As an alternative to ggplot and tidyverse, there are other basic plotting functions that you might prefer. This module takes you through a few basic plotting functions. It starts in the same way as the tidyverse module, using the same dataset.

Visualising Module 1 Flow Data

Setting up

Creating an R Studio project

  1. Open R Studio
  2. Go File -> New Project -> New Directory -> New Project
  3. Directory name: ENVT3362_workshop_2
  4. Create project as a subdirectory of: Wherever you store your ENVT3362 files!
  5. Click Create project
  6. Download the spreadsheet for this workshop here
  7. Move this to your ENVT3362_workshop_2 directory

Importing and formatting the data

Load the necessary packages

  • readxl and lubridate need to be loaded separately
library(readxl)
library(lubridate)

Import the spreadsheet

  • The path argument is relative to you R Studio project file
  • sheet specifies which Excel sheet to read
envFlow  <- read_xls(path = "envFlowData.xls", sheet = 1)

Inspect the data

  • head() prints the first few observations
  • What data type is date?
head(envFlow)
## # A tibble: 6 × 2
##   date       totalDischarge
##   <chr>               <dbl>
## 1 1992-01-01           26.6
## 2 1992-01-02           26.8
## 3 1992-01-03           27.3
## 4 1992-01-04           27.0
## 5 1992-01-05           26.5
## 6 1992-01-06           26.8

Format the date

  • Use lubridate’s ymd() function to overwrite the existing date variable and convert the character data to date data
envFlow$date <- ymd(envFlow$date)

Inspect the data again

  • Notice the change in data type of date
head(envFlow)
## # A tibble: 6 × 2
##   date       totalDischarge
##   <date>              <dbl>
## 1 1992-01-01           26.6
## 2 1992-01-02           26.8
## 3 1992-01-03           27.3
## 4 1992-01-04           27.0
## 5 1992-01-05           26.5
## 6 1992-01-06           26.8

Graphing with base plot

Simply using the ‘plot’ function will make a default points plot.

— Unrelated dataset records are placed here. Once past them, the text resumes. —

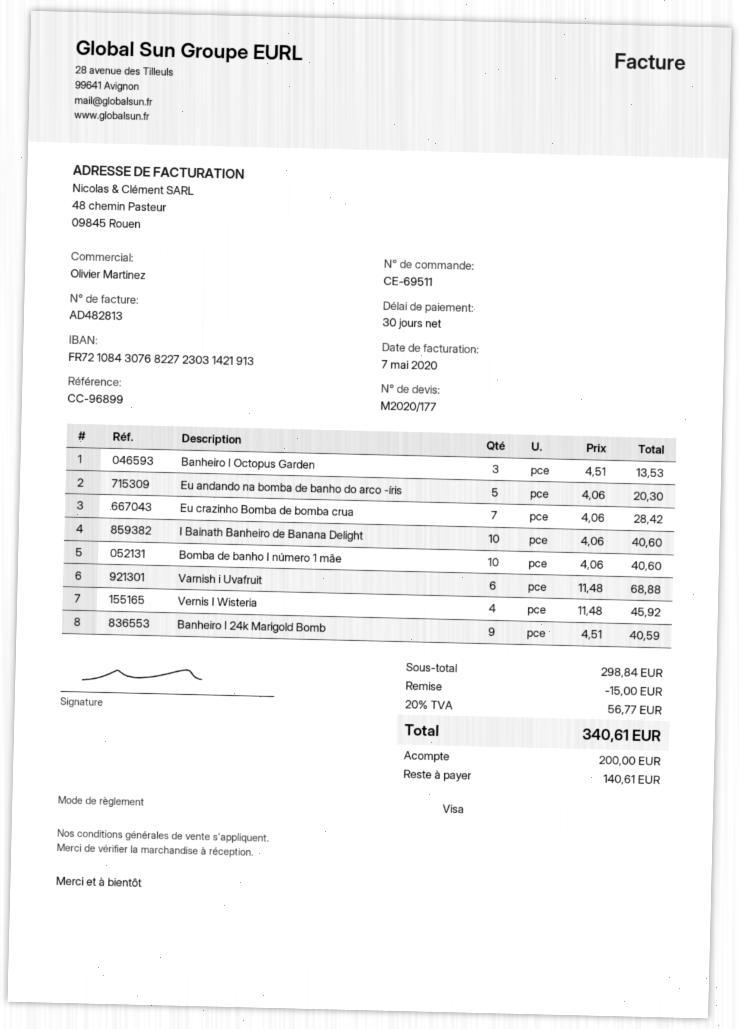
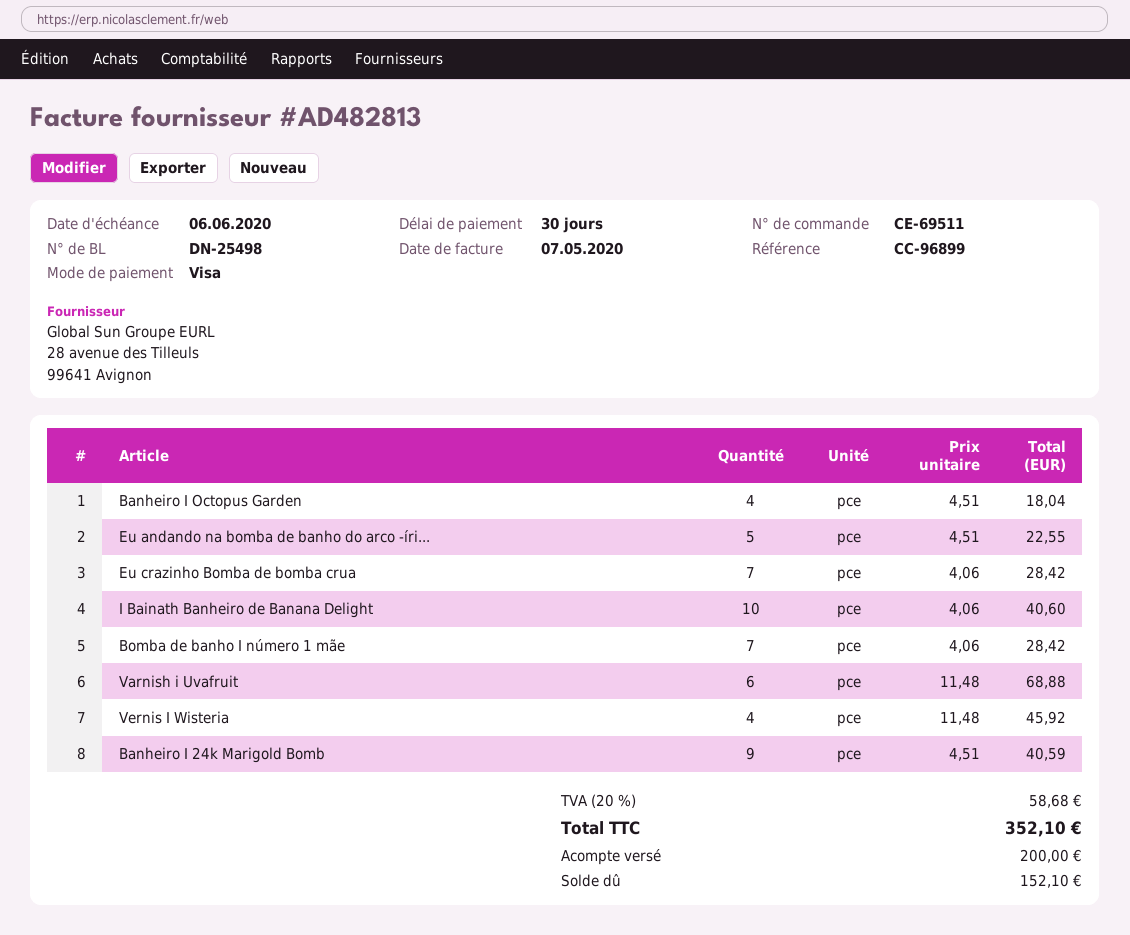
Banheiro I Octopus Garden: 3 x 4.51 = 13.53 -> 4 x 4.51 = 18.04
Eu andando na bomba de banho do arco -íris: 5 x 4.06 = 20.30 -> 5 x 4.51 = 22.55
Bomba de banho I número 1 mãe: 10 x 4.06 = 40.60 -> 7 x 4.06 = 28.42
discount: 15.00 -> none
tax: 20% = 56.77 -> 20% = 58.68
total: 340.61 -> 352.10
balance: 140.61 -> 152.10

The plot does not look good, however, the function is convenient for checking your data quickly.

Call plot()

plot(envFlow) 

plot defaults to a points plot, but we can quickly change it to a line plot using the argument type = "l".

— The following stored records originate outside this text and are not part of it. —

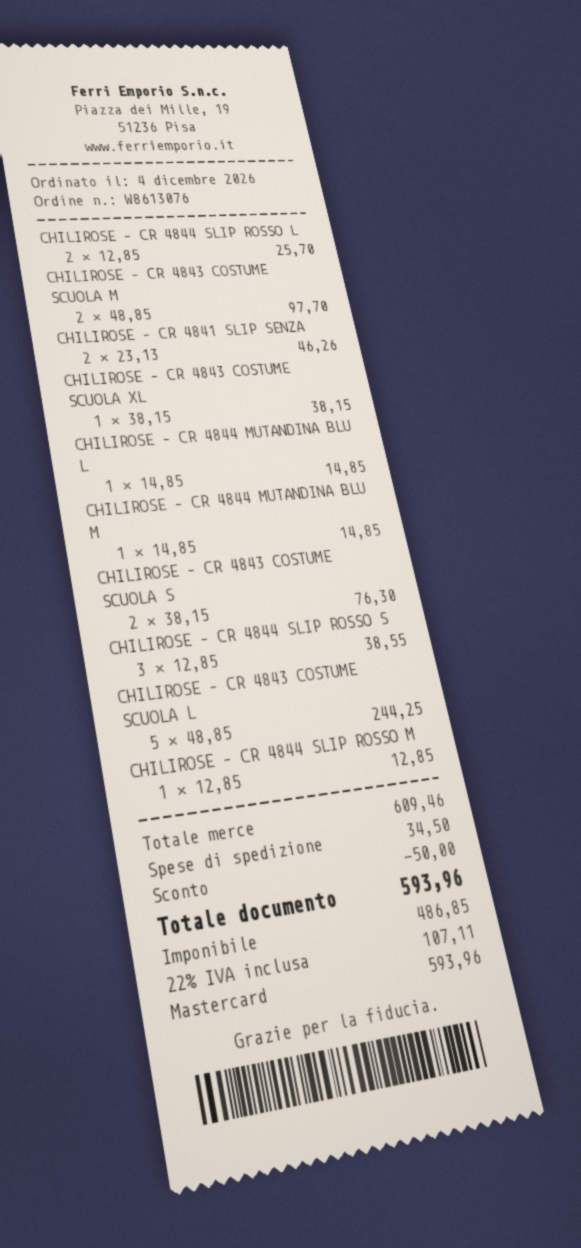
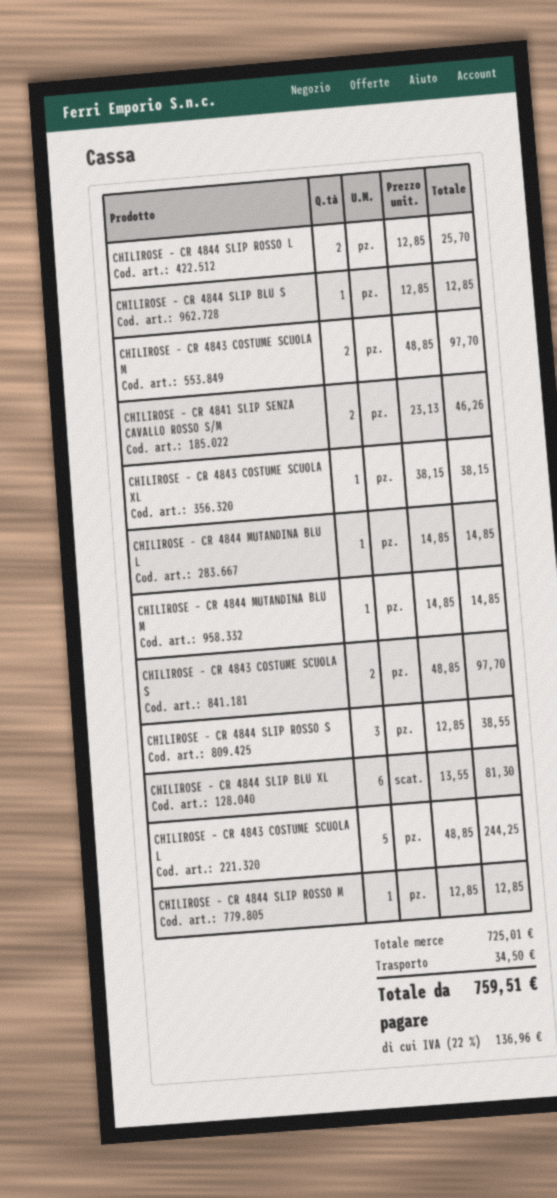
CHILIROSE – CR 4843 COSTUME SCUOLA S: 2 x 38.15 = 76.30 -> 2 x 48.85 = 97.70
CHILIROSE – CR 4844 SLIP BLU S: none -> 1 x 12.85 = 12.85
CHILIROSE – CR 4844 SLIP BLU XL: none -> 6 x 13.55 = 81.30
subtotal: 609.46 -> 725.01
discount: 50.00 -> none
tax: 22% = 107.11 -> 22% = 136.96
total: 593.96 -> 759.51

plot(envFlow, type = "l") 

Just as with ggplot, we can access the R database of standard colours.

plot(envFlow, type = "l", col = "dodgerblue3") 

By default it is selecting x and y from columns 1 and 2.

plot(x=envFlow$date, y=envFlow$totalDischarge    ,type="l",col="dodgerblue3")

If you had several columns, you could choose which to plot on the y axis. We can make a new variable, say, double flow. A new line can be appended to the original plot using the lines function.

doubleflow = envFlow$totalDischarge * 2
plot(x=envFlow$date, y=envFlow$totalDischarge    ,type="l",col="dodgerblue3")
lines(x=envFlow$date, y=doubleflow, col="red4")

To plot a subset of the data, use the square brackets to select indices, say, points 100 to 800.

doubleflow = envFlow$totalDischarge * 2
plot(x=envFlow$date[100:800], y=envFlow$totalDischarge[100:800]    ,type="l",col="dodgerblue3")

Similarly, the limits of the axes can be set with the xlim and ylim arguments.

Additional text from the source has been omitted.